Historias Familiaers

Cada familia tiene su secreto culinario que es transmitido de generación en generación. Sobran las historias de las recetas de la abuela que quedaron entre viejas anotaciones de cuadernos.
También con el devenir del tiempo las recetas se reformulan, van adquiriendo nuevas metodologías y les sumamos un toque personal, así pues las conductas en la cocina se van reproduciendo con una sumatoria de participantes que hacen maravillosa no solo el consejo, sino la historia que se esconde detrás.
Les dejo un cuentito gastronómico de una de estas historias:RESULTA QUE UN DIA…..La madre estaba cocinando peceto y como siempre le había cortado las dos puntas. El hijo, que había visto en otras casas cocinar el peceto entero y pensando que justamente las puntitas quemadas eran la parte mas rica, preguntó por qué se las cortaban antes de asarlo.“Es una tradición familiar. Mi abuela lo cocinaba así, y mi madre también. Creo que alguna desgracia puede suceder si se lo sirve completo…. No sé bien, tendrías que preguntarle a mi madre.” El niño, muerto de curiosidad, fue a ver a la abuela y le preguntó las causas de aquella mutilación.“Ningún misterio”, dijo sonriente, “cuando mis padres emigraron a este país por la guerra solo pudieron traer consigo algunos pocos utensillos de cocina y entre ellos la asadera que trajeron era tan pequeña que para que el peceto entrara había que cortarle las puntas. Así lo aprendí a hacer y así lo hice toda mi vida y tu madre aprendió de mí
¿Qué cuentos o historias hay en sus familias?
7 years, 11 months ago

Muy bueno. Pero ché, se perdían la parte más rica.
Y, sí, todos tenemos nuestras recetas de familia.
La mía es la Ensalada César. Soy la que la tiene que preparar oficialmente todas las Navidades.
Yo era muy chiquita, cuando en unas vacaciones en Acapulco (vivíamos en México por aquel entonces), fuimos a comer a un restaurant que quedaba alejado del centro.
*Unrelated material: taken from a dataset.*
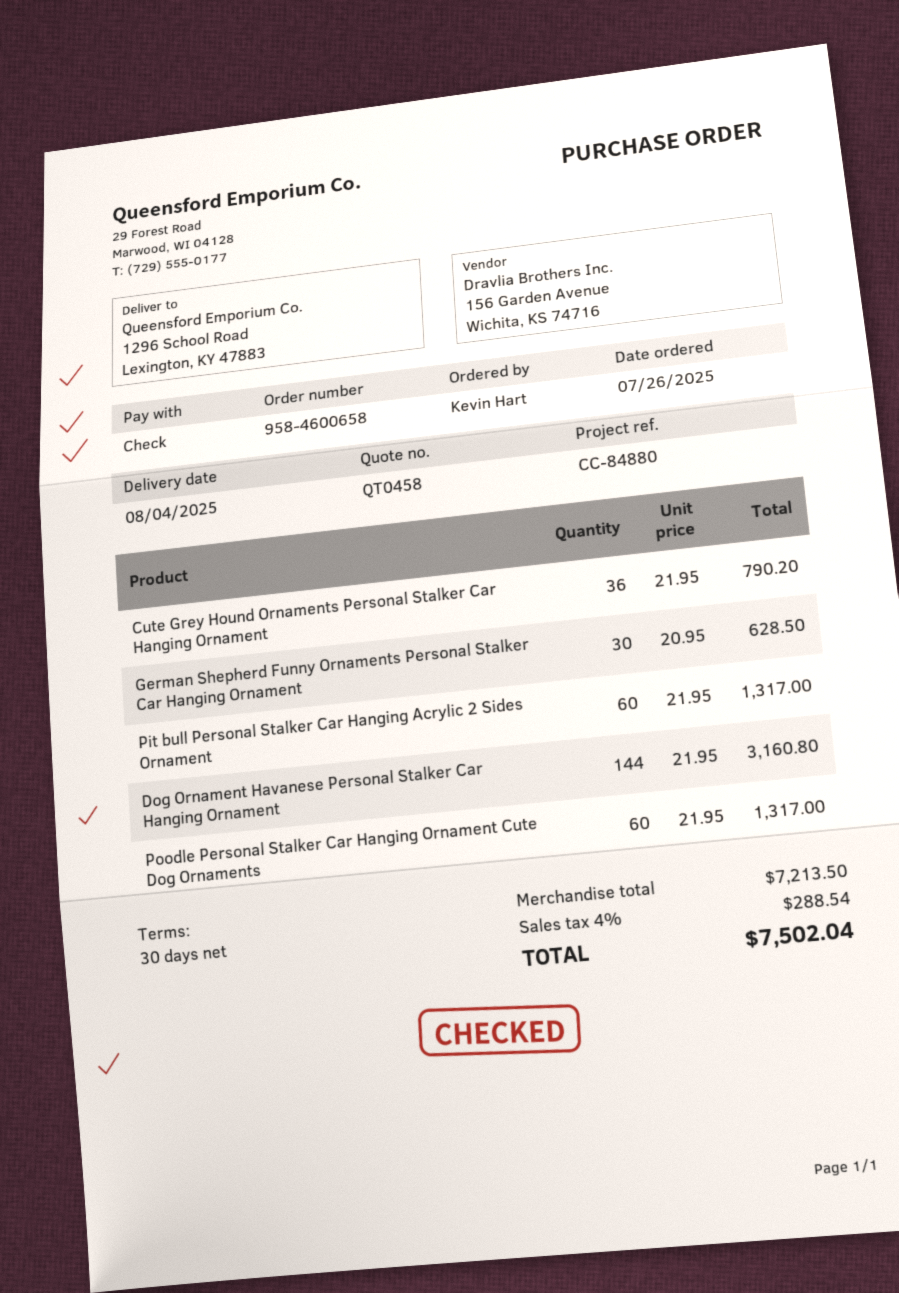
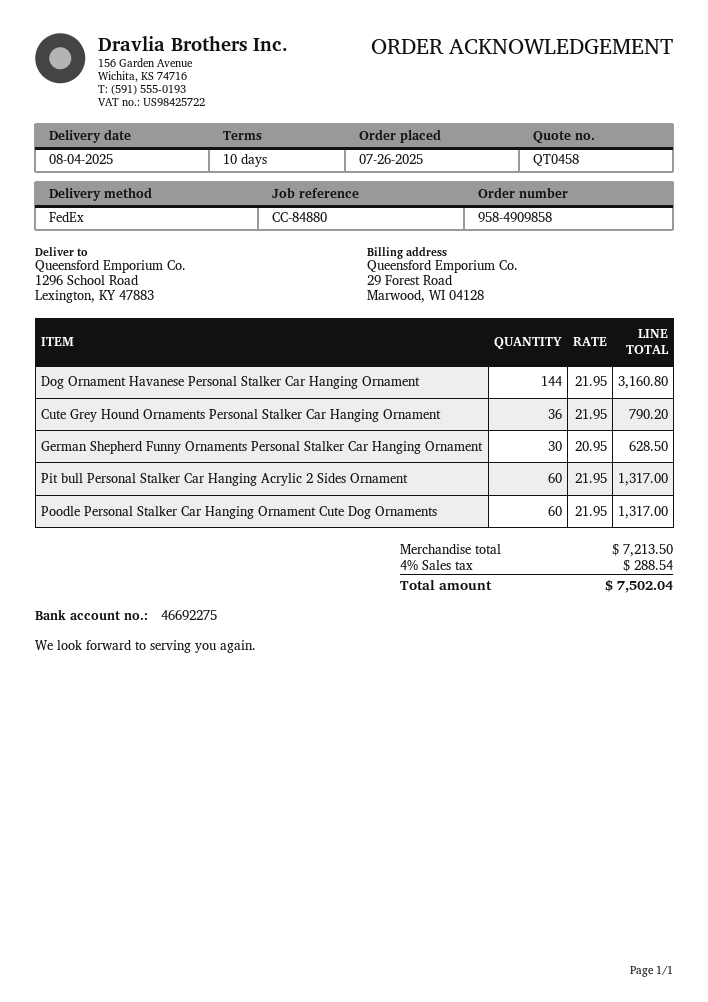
order number: 958-4600658 -> 958-4909858
payment terms: 30 days -> 10 days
Bueno, había Ensalada César en el menú, y como no teníamos ni idea, la pedimos.
Apareció el mozo con una mesita y cuatrocientos utensillos al lado de la mesa, porque te la hacían en el momento. El mozo se llamaba Charlie, y desde entonces para nosotros es la Ensalada César de Charlie.
Le pedimos la receta, y todavía tenemos el papelito en el que la anotó.
Aca vá la receta mejor guardada de mi familia. Atención, no tiene pollo como se suele hacer acá.
Se lavan dos plantas de lechuga orejona. Se separan las hojas más viejas, y el resto de las hojas, enteras, se disponen en una fuente.
Se ponen a hervir dos huevos, hasta que queden “pasados por agua”.
Los dos huevos se ponen en un mortero (no usar mini pimer, sino chau toda la gracia).
Se agregan cuatro filets de anchoas y un diente de ajo grande. Y a moler con el mortero hasta que quede una pasta suave.
Se agrega 1/2 cucharadita de mostaza de Dijon, el jugo de medio limón, 1/4 taza de aceite de girasol, pimienta negra recién molida, dos “sacudidas” de salsa inglesa y dos de salsa Maggi. Y le siguen dando con el mortero porque tiene que quedar bien homogéneo.
La pasta resultante se vuelca sobre la lechuga. Ojo, no poner sal porque con las anchoas es suficiente.
Se adorna todo alrededor de la fuente con panes tostados frotados con ajo (no fritos).
Y se sirve con el parmesano rallado para que la gente se sirva a gusto.
Tolis, ¡¡riquísima!!
7 years, 11 months ago
En la casa de la bobe (de la abuela), la especialidad siempre era el arroz con pollo azafranado, que lo hacía en las ollas Marmicov, que son ollas a presón.
De chico siempre me gusto que lo cocinara con poco o nada de sal, ese gusto desabrido se me hizo costumbre… claro está, luego me di cuenta que se cocinaba así por los problemas de presión que ella tenía xD.
Pues así quedo en el tiempo y mi paladar se acostumbró a ese gusto, es al día de hoy que lo sigo preparando de esa manera.